DATA RECORDS START

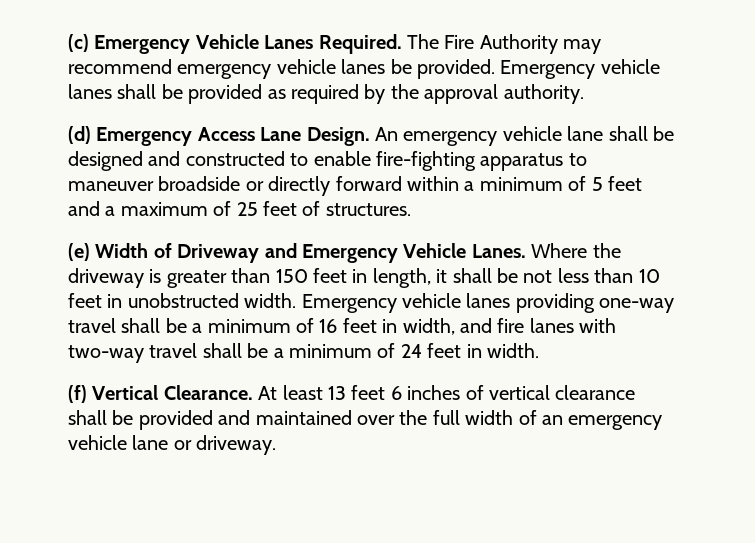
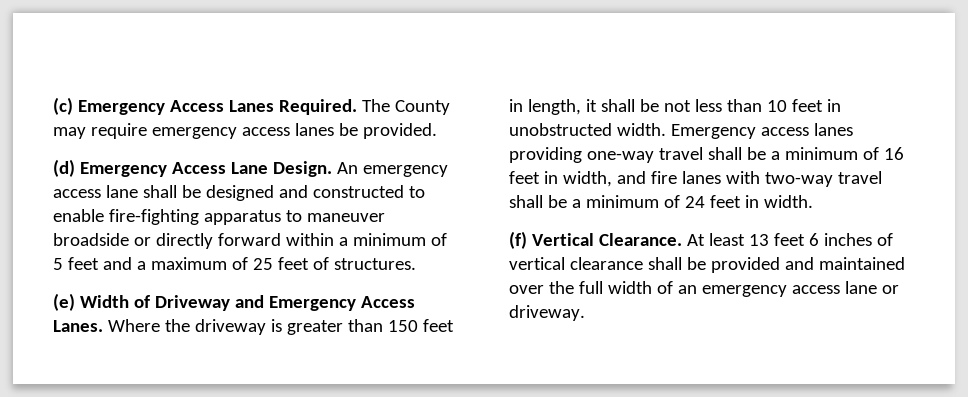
- (c) Emergency Vehicle Lanes Required.
+ (c) Emergency Access Lanes Required.
- The Fire Authority may recommend emergency vehicle lanes be provided. Emergency vehicle lanes shall be provided as required by the approval authority.
+ The County may require emergency access lanes be provided.
- An emergency vehicle lane shall be designed and constructed to enable fire-fighting apparatus to maneuver broadside or directly forward within a minimum of 5 feet and a maximum of 25 feet of structures.
+ An emergency access lane shall be designed and constructed to enable fire-fighting apparatus to maneuver broadside or directly forward within a minimum of 5 feet and a maximum of 25 feet of structures.
- (e) Width of Driveway and Emergency Vehicle Lanes.
+ (e) Width of Driveway and Emergency Access Lanes.
- Emergency vehicle lanes providing one-way travel shall be a minimum of 16 feet in width, and fire lanes with two-way travel shall be a minimum of 24 feet in width.
+ Emergency access lanes providing one-way travel shall be a minimum of 16 feet in width, and fire lanes with two-way travel shall be a minimum of 24 feet in width.
- At least 13 feet 6 inches of vertical clearance shall be provided and maintained over the full width of an emergency vehicle lane or driveway.
+ At least 13 feet 6 inches of vertical clearance shall be provided and maintained over the full width of an emergency access lane or driveway.

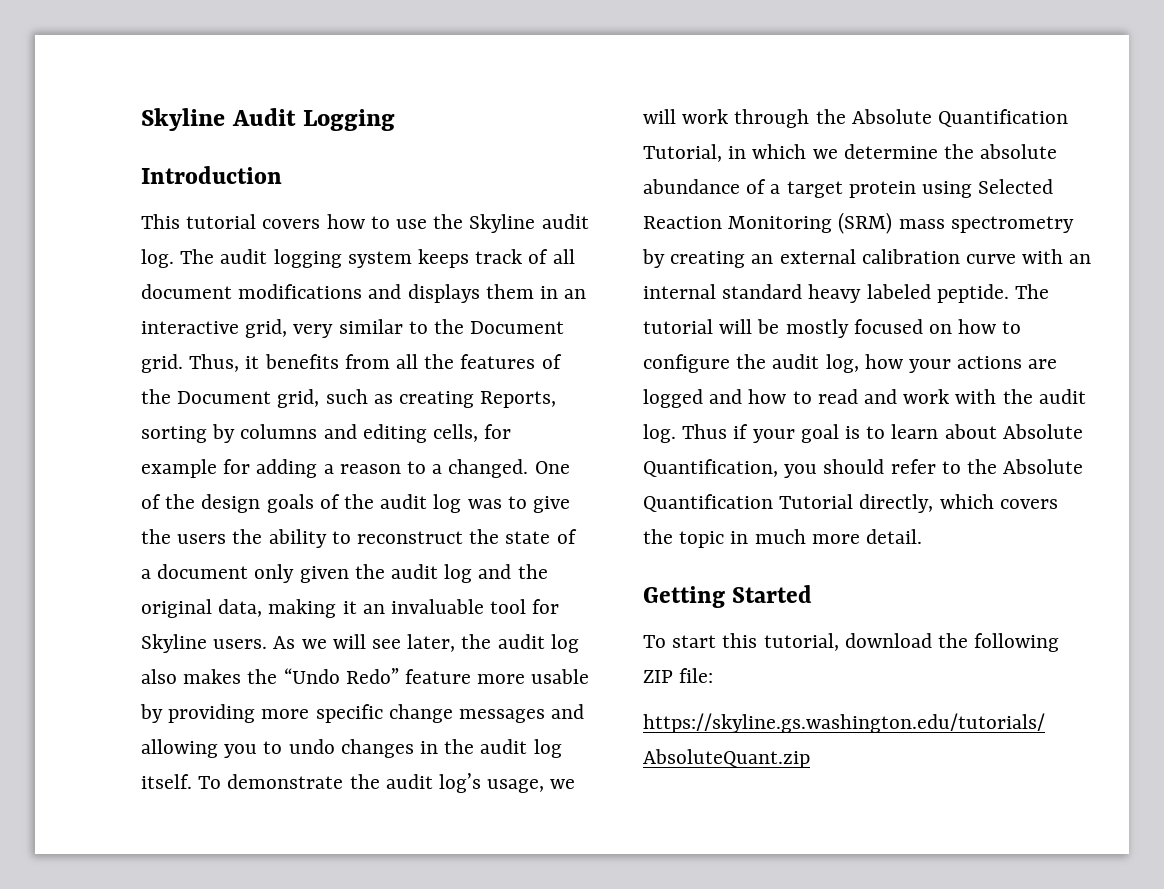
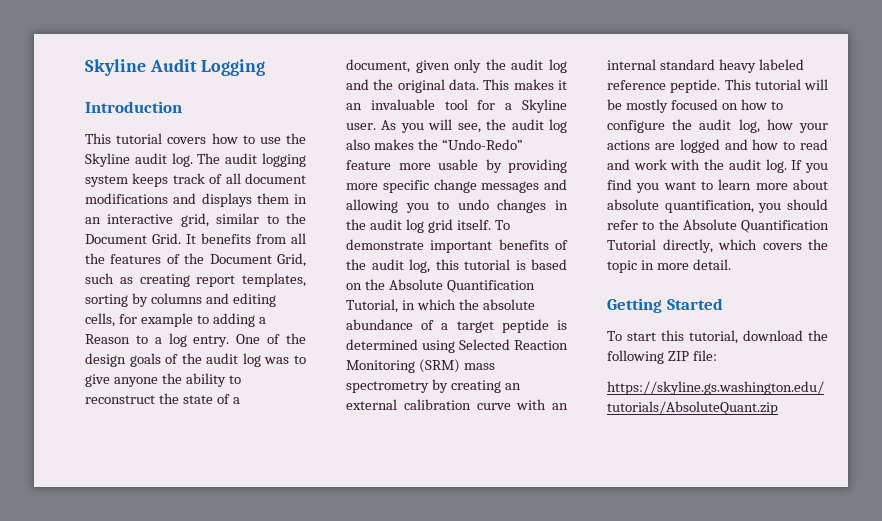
- The audit logging system keeps track of all document modifications and displays them in an interactive grid, very similar to the Document grid. Thus, it benefits from all the features of the Document grid, such as creating Reports, sorting by columns and editing cells, for example for adding a reason to a changed.
+ The audit logging system keeps track of all document modifications and displays them in an interactive grid, similar to the Document Grid. It benefits from all the features of the Document Grid, such as creating report templates, sorting by columns and editing cells, for example to adding a Reason to a log entry.
- One of the design goals of the audit log was to give the users the ability to reconstruct the state of a document only given the audit log and the original data, making it an invaluable tool for Skyline users. As we will see later, the audit log also makes the “Undo Redo” feature more usable by providing more specific change messages and allowing you to undo changes in the audit log itself.
+ One of the design goals of the audit log was to give anyone the ability to reconstruct the state of a document, given only the audit log and the original data. This makes it an invaluable tool for a Skyline user. As you will see, the audit log also makes the “Undo-Redo” feature more usable by providing more specific change messages and allowing you to undo changes in the audit log grid itself.
- To demonstrate the audit log’s usage, we will work through the Absolute Quantification Tutorial, in which we determine the absolute abundance of a target protein using Selected Reaction Monitoring (SRM) mass spectrometry by creating an external calibration curve with an internal standard heavy labeled peptide. The tutorial will be mostly focused on how to configure the audit log, how your actions are logged and how to read and work with the audit log.
+ To demonstrate important benefits of the audit log, this tutorial is based on the Absolute Quantification Tutorial, in which the absolute abundance of a target peptide is determined using Selected Reaction Monitoring (SRM) mass spectrometry by creating an external calibration curve with an internal standard heavy labeled reference peptide. This tutorial will be mostly focused on how to configure the audit log, how your actions are logged and how to read and work with the audit log.
- Thus if your goal is to learn about Absolute Quantification, you should refer to the Absolute Quantification Tutorial directly, which covers the topic in much more detail.
+ If you find you want to learn more about absolute quantification, you should refer to the Absolute Quantification Tutorial directly, which covers the topic in more detail.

DATA RECORDS END

◆ EXERCISE REQUIREMENTS ◆
A single number is the whole answer: how many lines of the records contain the word "vertical".

◆ OUTPUT FOR THIS TASK ◆
2